> Exercise:
Retype each record below word for word, pictures excluded.

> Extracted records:
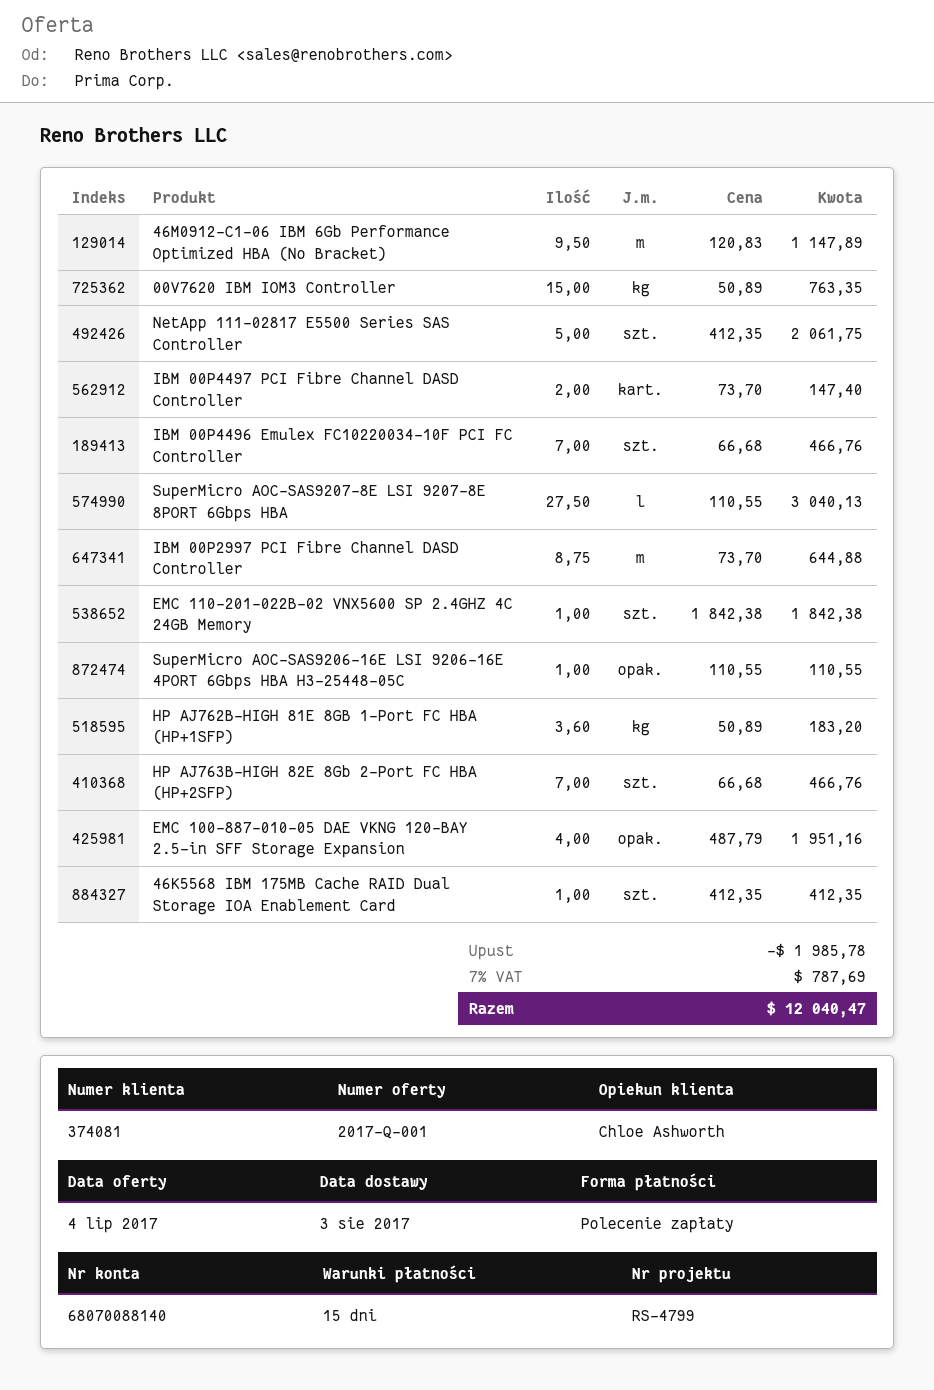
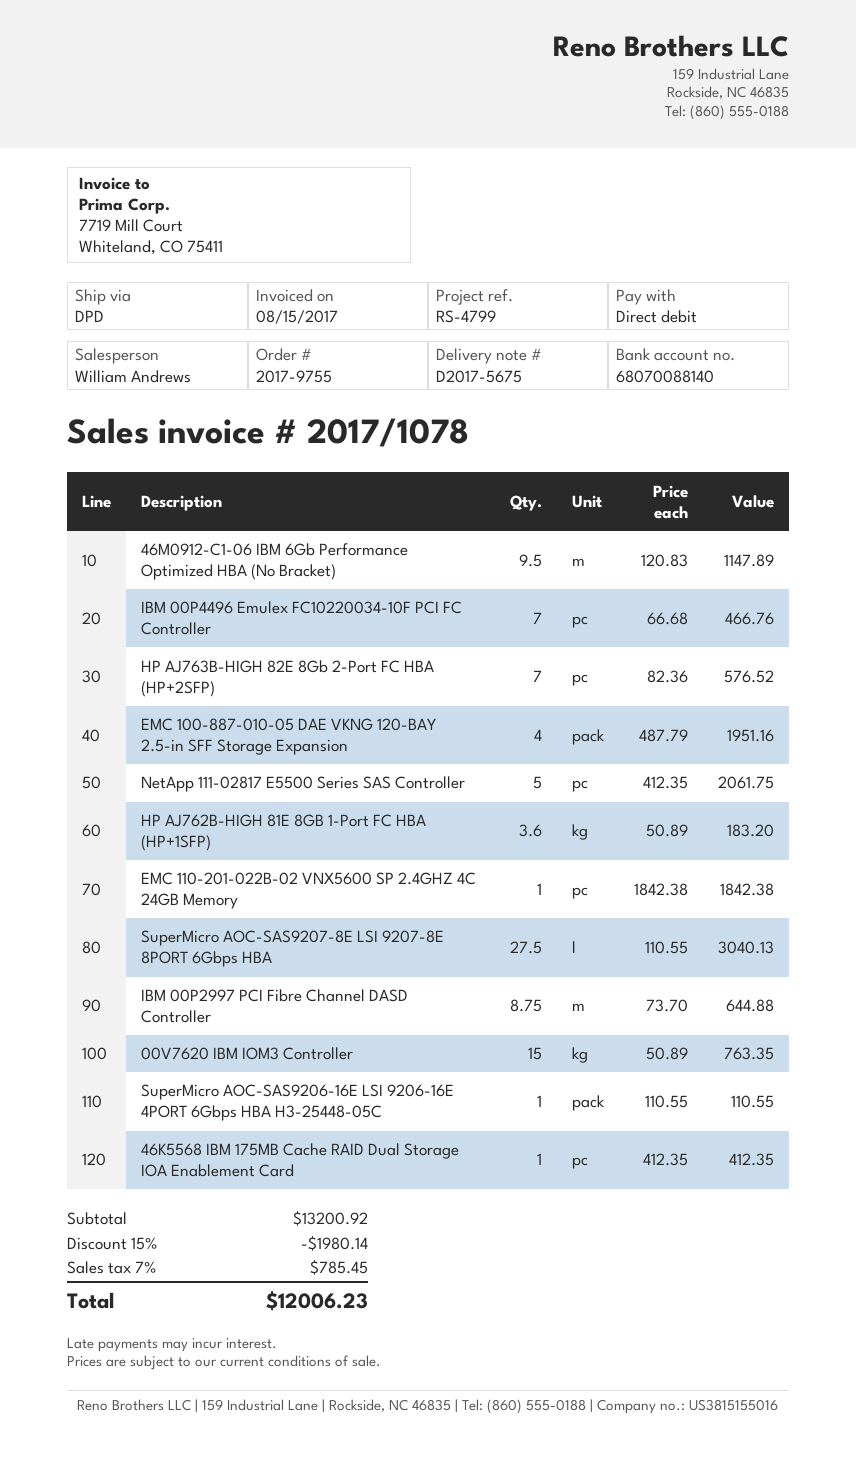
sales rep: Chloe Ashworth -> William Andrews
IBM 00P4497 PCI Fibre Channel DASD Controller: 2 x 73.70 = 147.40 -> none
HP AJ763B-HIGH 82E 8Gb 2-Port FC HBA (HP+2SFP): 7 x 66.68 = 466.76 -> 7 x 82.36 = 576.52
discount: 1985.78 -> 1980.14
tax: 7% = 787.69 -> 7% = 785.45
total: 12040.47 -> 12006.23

> Output below:
sales rep: Chloe Ashworth -> William Andrews
IBM 00P4497 PCI Fibre Channel DASD Controller: 2 x 73.70 = 147.40 -> none
HP AJ763B-HIGH 82E 8Gb 2-Port FC HBA (HP+2SFP): 7 x 66.68 = 466.76 -> 7 x 82.36 = 576.52
discount: 1985.78 -> 1980.14
tax: 7% = 787.69 -> 7% = 785.45
total: 12040.47 -> 12006.23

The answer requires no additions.